このプロトコルは、個々のナノチューブが親小胞の相分離挙動に類似した相分離挙動を示す大規模な脂質ナノチューブネットワークの単純な生成を可能にする。このアプローチの主な利点は、分子モーターによって行われる作業を取り入れて、脂質ナノチューブを高度に並列的に、人間の介入なしに自己組織化することです。滑空運動性アッセイを設定するには、まず、5ミリメートル離れたスライドガラスに3組の両面テープストリップを貼り付けます。
カバースリップをテープに静かに押し付け、調製したフローセルに30マイクロリットルの1マイクロモルのキネシン溶液を加える。5分後、30マイクロリットルの10マイクログラム/ミリリットル微小管溶液を細胞に加え、溶液交換を容易にするために流路の反対側の端に実験室ワイプを穏やかに押し当てる。さらに5分間のインキュベーションの後、30マイクロリットルの10マイクログラム/ミリリットルのストレプトアビジン溶液をフローセルに加える前に、洗浄ごとに50マイクロリットルの室温運動性溶液で細胞を1〜3回洗浄する。
10分後、30マイクロリットルの10X GUV溶液を加え、室温で30分間インキュベートする。次に、100ミリモルのAMP-PNP溶液を2マイクロリットル加え、シーラントでチャンバーを閉じます。フローチャンバをイメージング用の倒立顕微鏡に移し、適切なフィルタセットを選択します。
100Xオイル対物レンズを使用して、まずカバースリップの表面に焦点を合わせてから、目的のネットワークの画像を取得します。次に、ImageJ で画像を開き、「画像」、「カラー」、「合成」をクリックして、赤と緑のチャンネルを重ね合わせて合成画像を作成します。イメージング後、目的の画像を開き、[分析とスケールの設定]をクリックして、顕微鏡のスケールを校正します。
ピクセルをマイクロメーター変換係数に入力し、「OK」をクリックします。
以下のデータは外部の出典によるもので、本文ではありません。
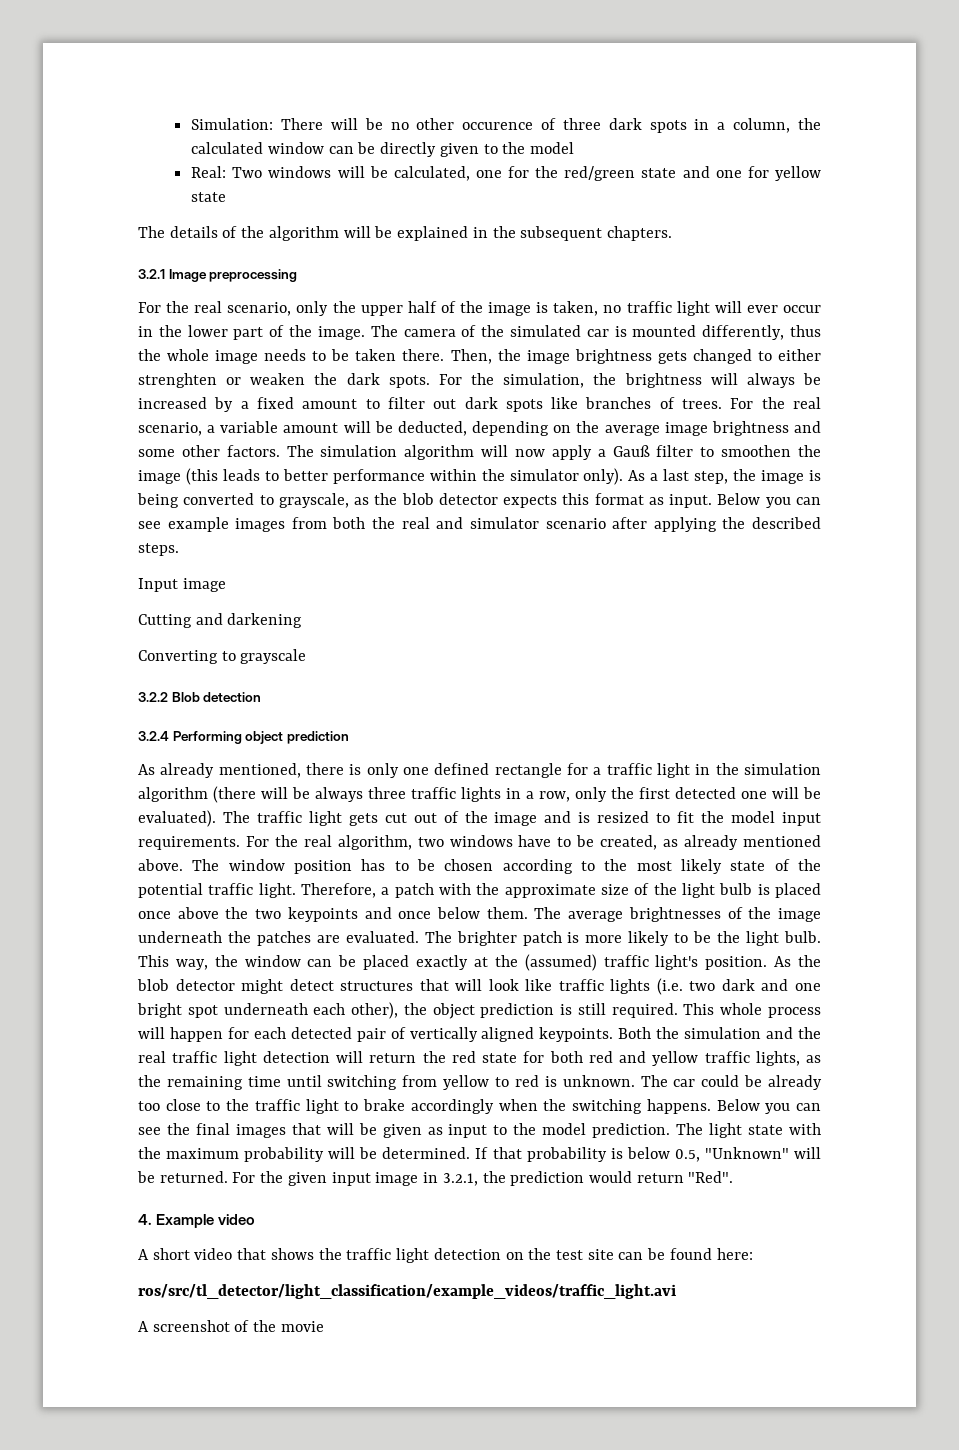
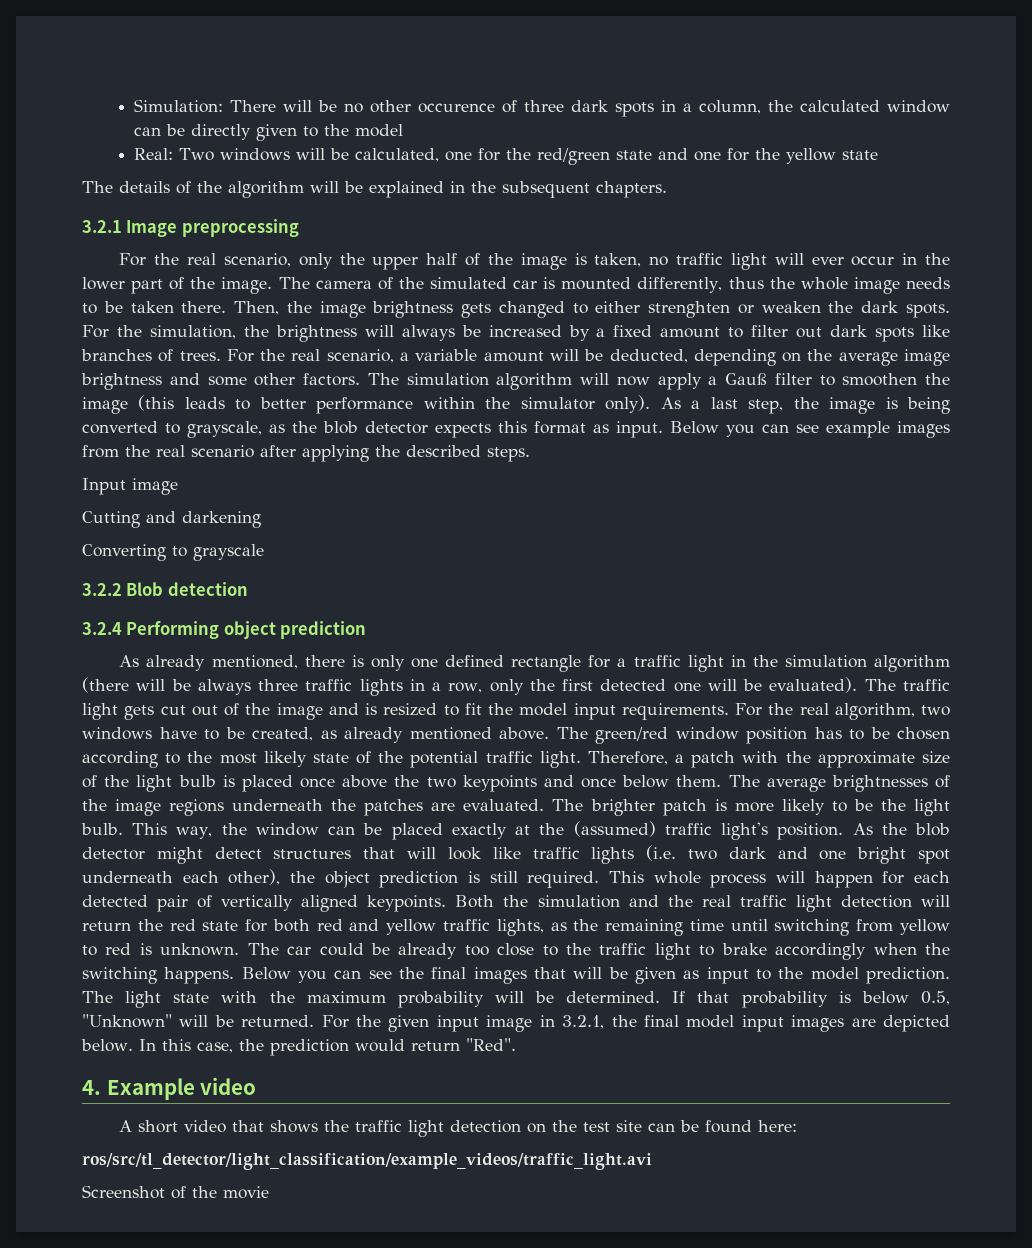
(769, 172) none -> [755,148,781,160] the
[332,517,539,529] both the real and simulator -> [125,445,185,457] the real
(220, 865) none -> [595,727,668,744] green/red
(821, 915) none -> [169,799,225,816] regions
(506, 1177) none -> [643,1015,950,1032] [81,1039,264,1053] final model input images are depicted below. In this case, the
[138,1320,230,1332] A screenshot -> [82,1185,165,1199] Screenshot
マルチポイントラインツールを使用して、親GUVから始まるナノチューブをトレースし、CtrlとMを長押しして長さを測定します。画像処理ツールは、新しい各測定値を結果ウィンドウに保存します。すべてのチューブが測定されたら、「画像」、「調整」、「しきい値」を選択し、「適用」をクリックしてしきい値を適用します。
次に、目的のチューブの上に既知の長さの長方形を描きます。領域の積分密度を測定するには、[分析と測定]をクリックして液体ナノチューブノードの脂質分配を決定し、線ツールを使用して目的のノードに線を引き、緑と赤の両方のチャネルでノード強度を測定します。この代表的な分析では、液体ナノチューブネットワークは、液体無秩序で秩序のある相、ならびに相分離された小胞を生成することが実証されたように作製された。
例えば、45%飽和脂質および55%不飽和脂質で合成された小胞は、共存する液体無秩序相および固相に分離する小胞をもたらす。しかし、コレステロールを含めると、液液の共存が観察され、共存する液体秩序相と液体無秩序相に分離するGUVが生成される。さらに、節は相分離混合物内で観察することができる。
覚えておくべき最も重要なことは、フルオロフォアを光退色することなく脂質ナノチューブを視覚化できるように、適切な露光時間とNDフィルターセットを選択することです。脂質ナノチューブの相挙動の組成を調整することで、最小限のモデルシステムを使用して、細胞をつなぐトンネルナノチューブの生物物理学の研究を開始することができます。